There were no age differences in the response to slow local heating before or after CP as indicated by ANOVA and dose-response curves. Nevertheless, the significant reductions with CP in the middle-aged and older groups suggest age-specific effects of CP on SkBF responses to slow local heating. It is worth noting that there was a tendency for %CVCmax to rise at control sites after Tloc reached 42°C, a temperature near the in vivo thermal activation threshold for the capsaicin [vanilloid receptor subtype 1 (VR1)] receptor (5). This persistent increase after Tloc reached 42°C was eliminated at the CP sites.


    DISCUSSION
 TOP
 ABSTRACT
 METHODS
 RESULTS
 DISCUSSION
 DISCLOSURES
 ACKNOWLEDGMENTS
 REFERENCES
 
This study provides evidence that CSPAs make only a minor contribution to the cutaneous vasodilation elicited by local heating of the skin below temperatures that initiate pain and are not primarily responsible for the initial SkBF caused by rapid local heating of the skin to 40°C. Furthermore, this study demonstrated that chronic CP 1) attenuated cutaneous vasodilation during progressive, local heating of the skin in middle-aged and older individuals and 2) reduced the initial SkBF peak during rapid local heating of the skin in young individuals. These results reflect age-specific alterations in CSPA-mediated local vasodilation that may be associated with attenuated SkBF during whole body heating.

The rapid local-heating experiment was performed primarily to test whether CSPAs are involved in the initial axon reflex-mediated peak in SkBF that occurs immediately at the onset of heating (23). CSPAs were hypothesized to be involved in the response on the basis of 1) their expression of the heat-gated VR1 receptor, 2) their ability to cause neurogenic vasodilation, and 3) previous indications that heat-sensitive nociceptors were important for local heating-induced vasodilation (5, 10, 11, 33). Although the activation threshold for VR1 is thought to be higher than the 40°C Tloc used previously by Minson et al. (23), activation characteristics of sensory neurons are dependent on the rate at which temperature changes as well as the magnitude of the temperature itself (3, 5, 21, 32, 35). With faster rates of change, activation thresholds for thermal-sensitive neurons are reduced (21). Therefore, it is possible that heat-sensitive CSPAs can respond to rapid increases in Tloc by mediating a protective neurogenic vasodilation.
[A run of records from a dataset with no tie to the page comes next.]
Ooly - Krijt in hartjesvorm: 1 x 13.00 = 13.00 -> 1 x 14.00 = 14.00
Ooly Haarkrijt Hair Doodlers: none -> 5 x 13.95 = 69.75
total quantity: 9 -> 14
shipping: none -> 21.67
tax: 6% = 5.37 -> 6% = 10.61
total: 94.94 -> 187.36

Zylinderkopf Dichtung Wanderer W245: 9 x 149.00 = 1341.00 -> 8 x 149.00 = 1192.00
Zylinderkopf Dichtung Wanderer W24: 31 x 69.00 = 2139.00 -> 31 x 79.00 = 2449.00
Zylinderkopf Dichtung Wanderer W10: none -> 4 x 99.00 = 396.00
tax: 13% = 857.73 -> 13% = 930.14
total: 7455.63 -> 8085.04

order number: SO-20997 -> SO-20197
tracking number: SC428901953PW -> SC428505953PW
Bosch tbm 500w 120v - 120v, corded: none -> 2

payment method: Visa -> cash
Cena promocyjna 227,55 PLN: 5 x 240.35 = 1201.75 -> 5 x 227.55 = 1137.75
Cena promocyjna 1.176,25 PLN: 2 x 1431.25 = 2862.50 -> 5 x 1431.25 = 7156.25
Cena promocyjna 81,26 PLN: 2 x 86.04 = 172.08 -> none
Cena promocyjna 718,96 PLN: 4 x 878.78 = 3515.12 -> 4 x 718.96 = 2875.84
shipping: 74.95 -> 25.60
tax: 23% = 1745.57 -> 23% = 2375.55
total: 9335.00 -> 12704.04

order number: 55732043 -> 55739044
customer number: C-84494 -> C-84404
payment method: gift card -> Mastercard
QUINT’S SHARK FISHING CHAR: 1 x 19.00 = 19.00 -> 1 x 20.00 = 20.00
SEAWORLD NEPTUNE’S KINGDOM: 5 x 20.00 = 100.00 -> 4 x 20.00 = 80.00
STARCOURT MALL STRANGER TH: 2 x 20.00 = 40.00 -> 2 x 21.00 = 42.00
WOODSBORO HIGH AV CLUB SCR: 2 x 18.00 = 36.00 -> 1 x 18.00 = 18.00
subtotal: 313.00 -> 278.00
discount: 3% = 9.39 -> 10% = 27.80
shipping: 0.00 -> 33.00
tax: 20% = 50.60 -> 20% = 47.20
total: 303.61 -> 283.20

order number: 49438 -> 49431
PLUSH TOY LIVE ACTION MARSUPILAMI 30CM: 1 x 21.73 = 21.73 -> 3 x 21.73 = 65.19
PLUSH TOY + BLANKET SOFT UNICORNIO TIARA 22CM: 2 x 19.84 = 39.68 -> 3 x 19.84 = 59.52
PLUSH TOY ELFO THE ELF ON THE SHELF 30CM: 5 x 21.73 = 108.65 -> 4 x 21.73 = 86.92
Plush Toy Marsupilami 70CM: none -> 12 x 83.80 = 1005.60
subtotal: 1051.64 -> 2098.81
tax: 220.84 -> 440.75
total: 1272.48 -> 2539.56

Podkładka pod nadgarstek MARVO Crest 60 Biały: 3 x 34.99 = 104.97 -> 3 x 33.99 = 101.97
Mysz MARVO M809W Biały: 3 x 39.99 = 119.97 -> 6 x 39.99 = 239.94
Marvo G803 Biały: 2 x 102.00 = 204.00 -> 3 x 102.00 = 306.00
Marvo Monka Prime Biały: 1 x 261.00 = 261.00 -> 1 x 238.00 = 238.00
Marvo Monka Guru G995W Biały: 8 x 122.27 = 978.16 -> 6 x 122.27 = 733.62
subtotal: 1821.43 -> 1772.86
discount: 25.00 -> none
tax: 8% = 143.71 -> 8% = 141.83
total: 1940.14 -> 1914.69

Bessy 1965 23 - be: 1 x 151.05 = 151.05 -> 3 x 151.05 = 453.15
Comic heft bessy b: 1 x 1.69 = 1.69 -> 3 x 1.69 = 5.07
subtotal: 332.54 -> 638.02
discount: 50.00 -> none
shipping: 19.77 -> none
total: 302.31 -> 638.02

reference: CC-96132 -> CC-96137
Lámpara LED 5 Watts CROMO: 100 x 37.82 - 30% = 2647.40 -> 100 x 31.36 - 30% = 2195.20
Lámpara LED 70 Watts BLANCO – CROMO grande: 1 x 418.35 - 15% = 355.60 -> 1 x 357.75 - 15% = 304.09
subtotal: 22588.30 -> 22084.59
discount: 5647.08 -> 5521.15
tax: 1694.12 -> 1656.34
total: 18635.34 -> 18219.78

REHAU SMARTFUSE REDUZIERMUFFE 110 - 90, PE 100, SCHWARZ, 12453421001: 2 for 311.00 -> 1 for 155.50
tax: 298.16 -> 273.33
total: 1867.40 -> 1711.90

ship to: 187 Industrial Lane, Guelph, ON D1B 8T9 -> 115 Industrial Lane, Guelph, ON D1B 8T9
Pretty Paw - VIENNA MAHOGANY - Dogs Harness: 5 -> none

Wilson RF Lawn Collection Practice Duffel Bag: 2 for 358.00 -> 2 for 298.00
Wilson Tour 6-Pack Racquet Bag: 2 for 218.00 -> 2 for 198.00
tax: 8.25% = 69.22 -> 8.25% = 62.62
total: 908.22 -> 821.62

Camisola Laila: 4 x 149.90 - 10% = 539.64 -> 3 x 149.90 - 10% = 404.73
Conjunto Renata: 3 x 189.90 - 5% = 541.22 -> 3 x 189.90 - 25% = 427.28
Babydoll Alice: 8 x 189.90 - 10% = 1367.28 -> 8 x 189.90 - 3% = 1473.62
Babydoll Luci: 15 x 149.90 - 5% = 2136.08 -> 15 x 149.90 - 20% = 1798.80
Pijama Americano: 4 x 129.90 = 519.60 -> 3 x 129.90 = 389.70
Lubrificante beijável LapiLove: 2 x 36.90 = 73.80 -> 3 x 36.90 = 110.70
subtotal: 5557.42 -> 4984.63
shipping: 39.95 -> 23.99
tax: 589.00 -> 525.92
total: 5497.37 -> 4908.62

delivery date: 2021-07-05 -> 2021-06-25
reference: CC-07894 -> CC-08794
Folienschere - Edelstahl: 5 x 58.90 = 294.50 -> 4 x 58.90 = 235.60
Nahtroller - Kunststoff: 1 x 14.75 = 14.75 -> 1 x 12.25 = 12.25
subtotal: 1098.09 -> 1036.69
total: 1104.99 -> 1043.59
The initial peak response to rapid local heating was significantly reduced after CP only in the young group. Because the initial peak response is known to be sensory nerve mediated (23), this result is consistent with findings from our laboratory and elsewhere of impaired neurogenic vasodilation in aged skin (9, 17). Another notable finding was that although the peak response was reduced in younger skin after CP, the response was only modestly reduced and never completely abolished. This observation suggests that cutaneous sensory nerves that are not capsaicin sensitive participate in this response to a greater extent. Recently, a newly identified vanilloid receptor-like subtype 3 (VRL-3) was discovered that is heat sensitive but capsaicin insensitive (32, 40). In vitro, it has a lower thermal activation threshold than the VR1 receptor found on CSPAs (~39°C vs. ~43°C) (5, 32, 40), putting it directly in range of the 40°C Tloc used in the present study. Because CP would have only desensitized CSPAs, sensory nerves that were not capsaicin sensitive would have remained active. Thus it is likely that neurons expressing the VRL-3 receptor are at least partially responsible for mediating the initial peak response.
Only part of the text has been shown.